##### Information provided #####

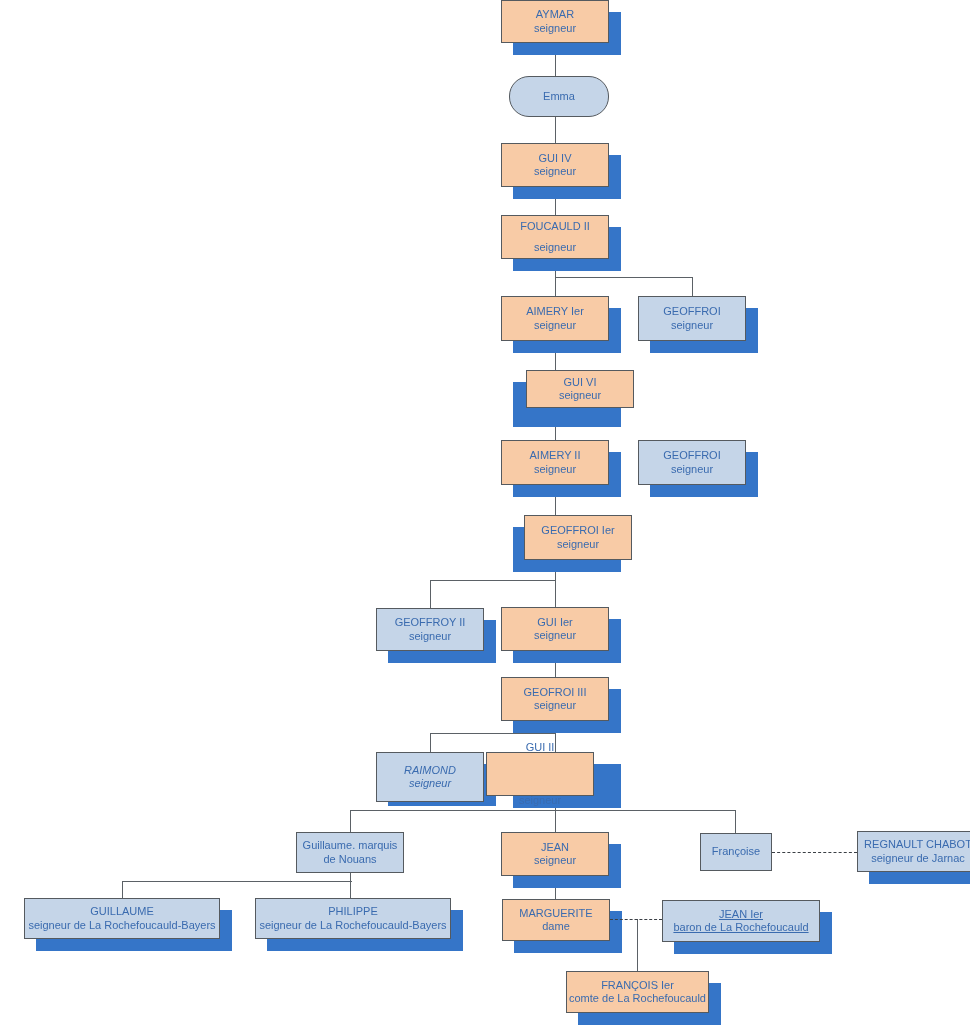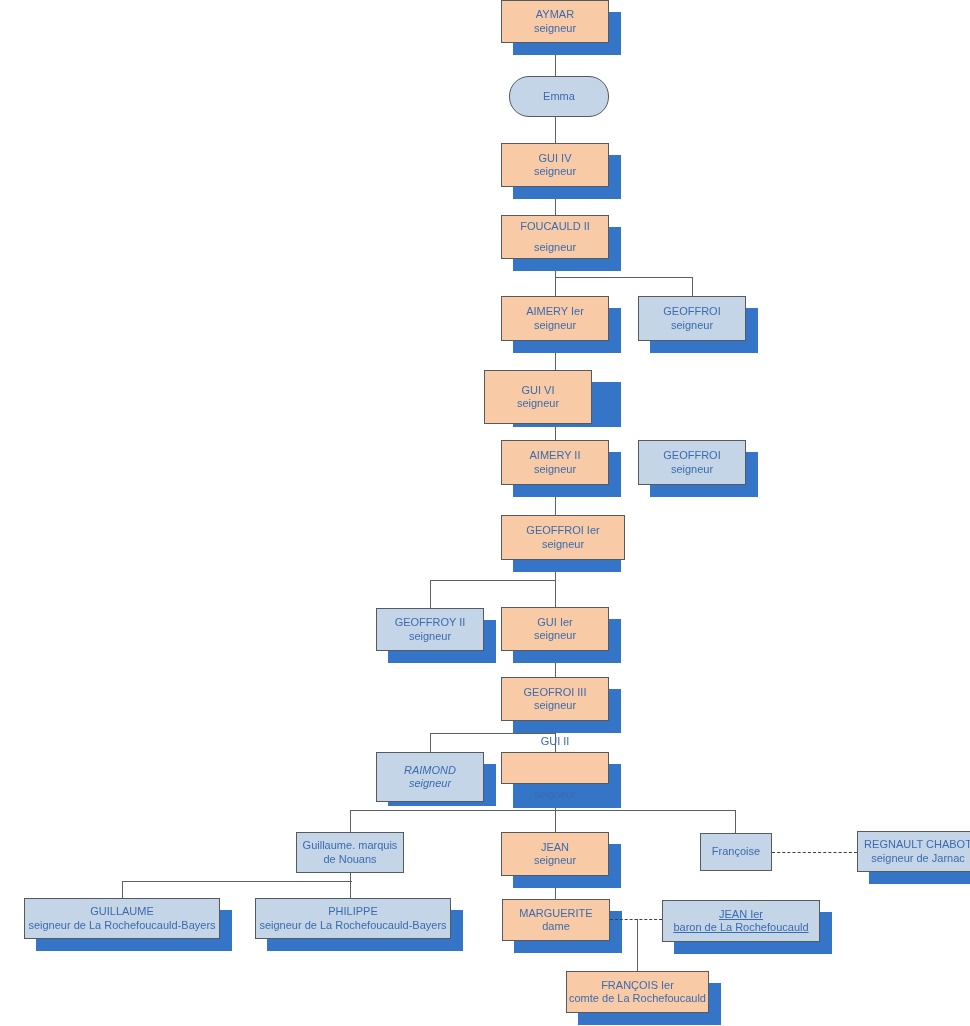--- a/index.html
+++ b/index.html
@@ -121,7 +121,7 @@
     <span class="l1">GEOFFROI</span>
     <span class="l2">seigneur</span>
   </div>
-  <div class="node male" style="left:460px;top:370px;width:108px;height:54px;">
+  <div class="node male" style="left:502px;top:370px;width:108px;height:38px;">
     <span class="l1">GUI VI</span>
     <span class="l2">seigneur</span>
   </div>

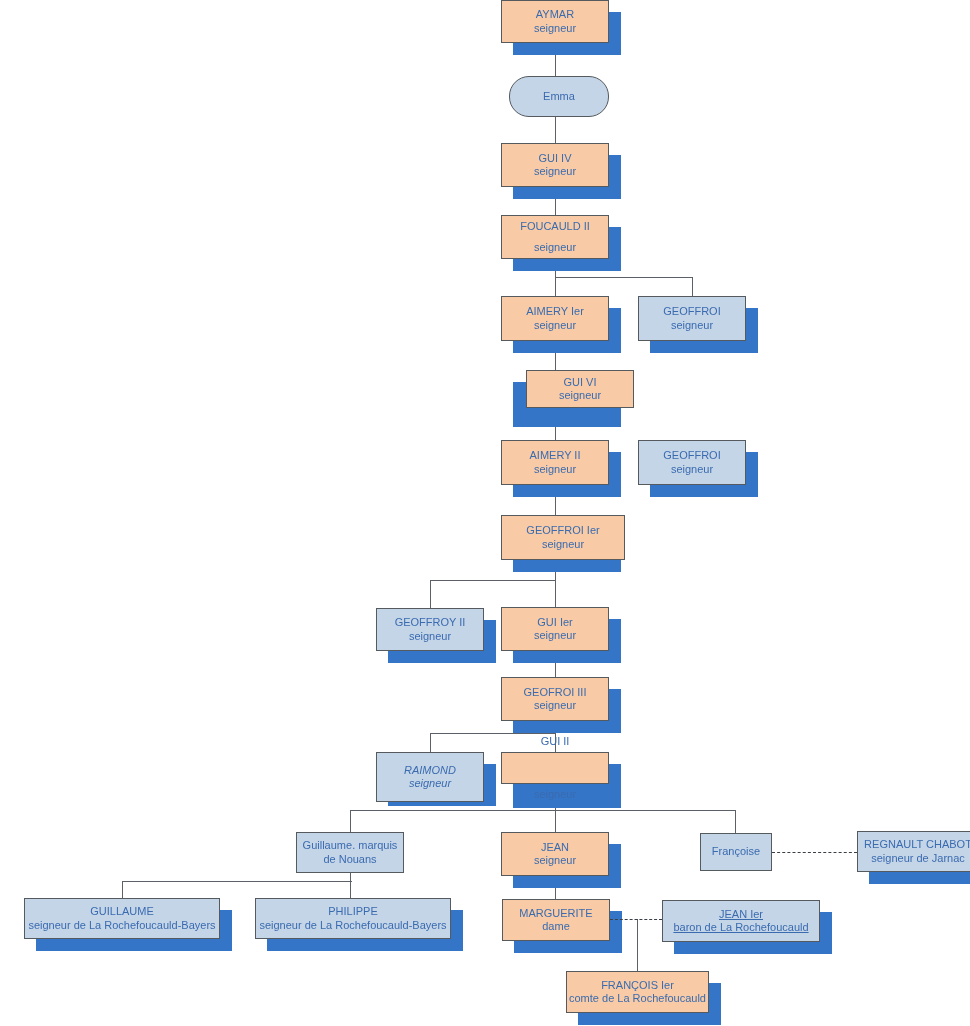--- a/index.html
+++ b/index.html
@@ -133,7 +133,7 @@
     <span class="l1">GEOFFROI</span>
     <span class="l2">seigneur</span>
   </div>
-  <div class="node male" style="left:477px;top:515px;width:124px;height:45px;">
+  <div class="node male" style="left:500px;top:515px;width:108px;height:45px;">
     <span class="l1">GEOFFROI Ier</span>
     <span class="l2">seigneur</span>
   </div>

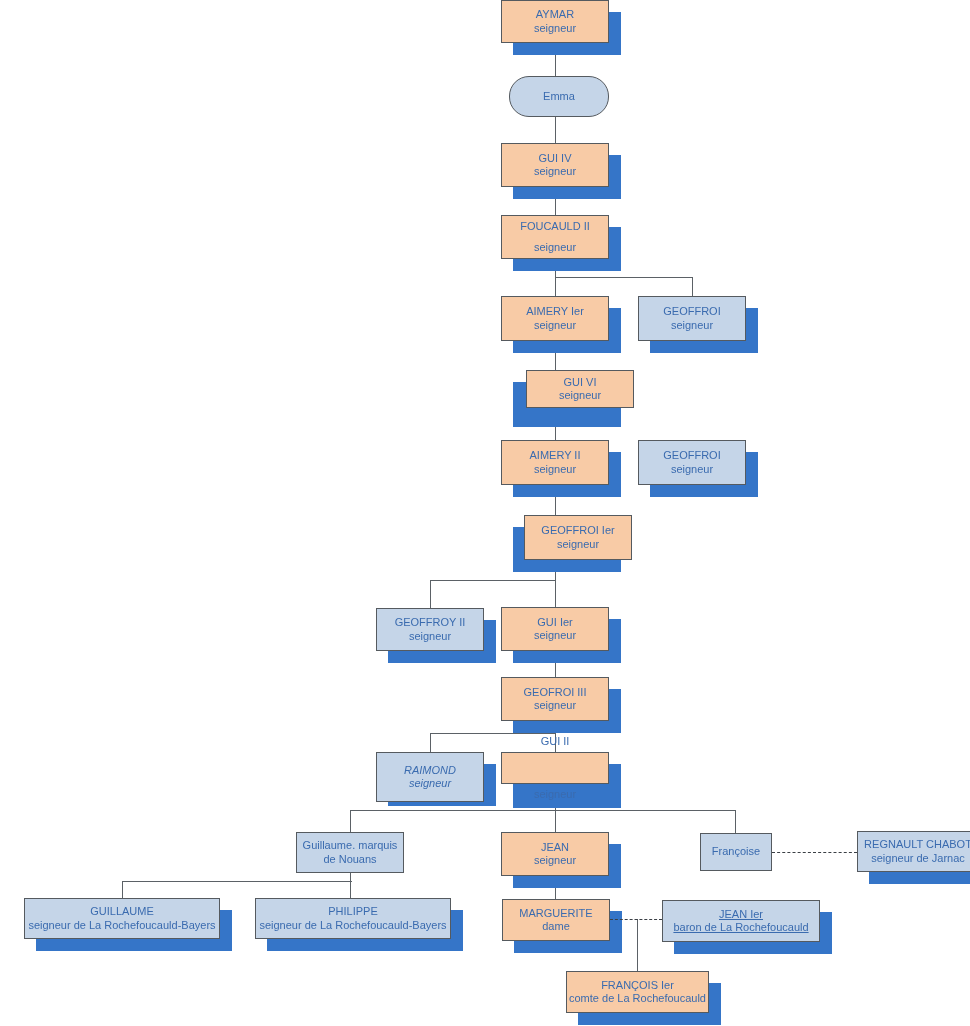--- a/index.html
+++ b/index.html
@@ -153,7 +153,7 @@
     <span class="l1">RAIMOND</span>
     <span class="l2">seigneur</span>
   </div>
-  <div class="node male" style="left:477px;top:752px;width:108px;height:32px;gap:39px;">
+  <div class="node male" style="left:462px;top:752px;width:108px;height:44px;gap:39px;">
     <span class="l1">GUI II</span>
     <span class="l2">seigneur</span>
   </div>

#####

Task to carry out: Search the data above for "height" and copy every line where it turns up.

Solution to the problem:
-  <div class="node male" style="left:460px;top:370px;width:108px;height:54px;">
+  <div class="node male" style="left:502px;top:370px;width:108px;height:38px;">
-  <div class="node male" style="left:477px;top:515px;width:124px;height:45px;">
+  <div class="node male" style="left:500px;top:515px;width:108px;height:45px;">
-  <div class="node male" style="left:477px;top:752px;width:108px;height:32px;gap:39px;">
+  <div class="node male" style="left:462px;top:752px;width:108px;height:44px;gap:39px;">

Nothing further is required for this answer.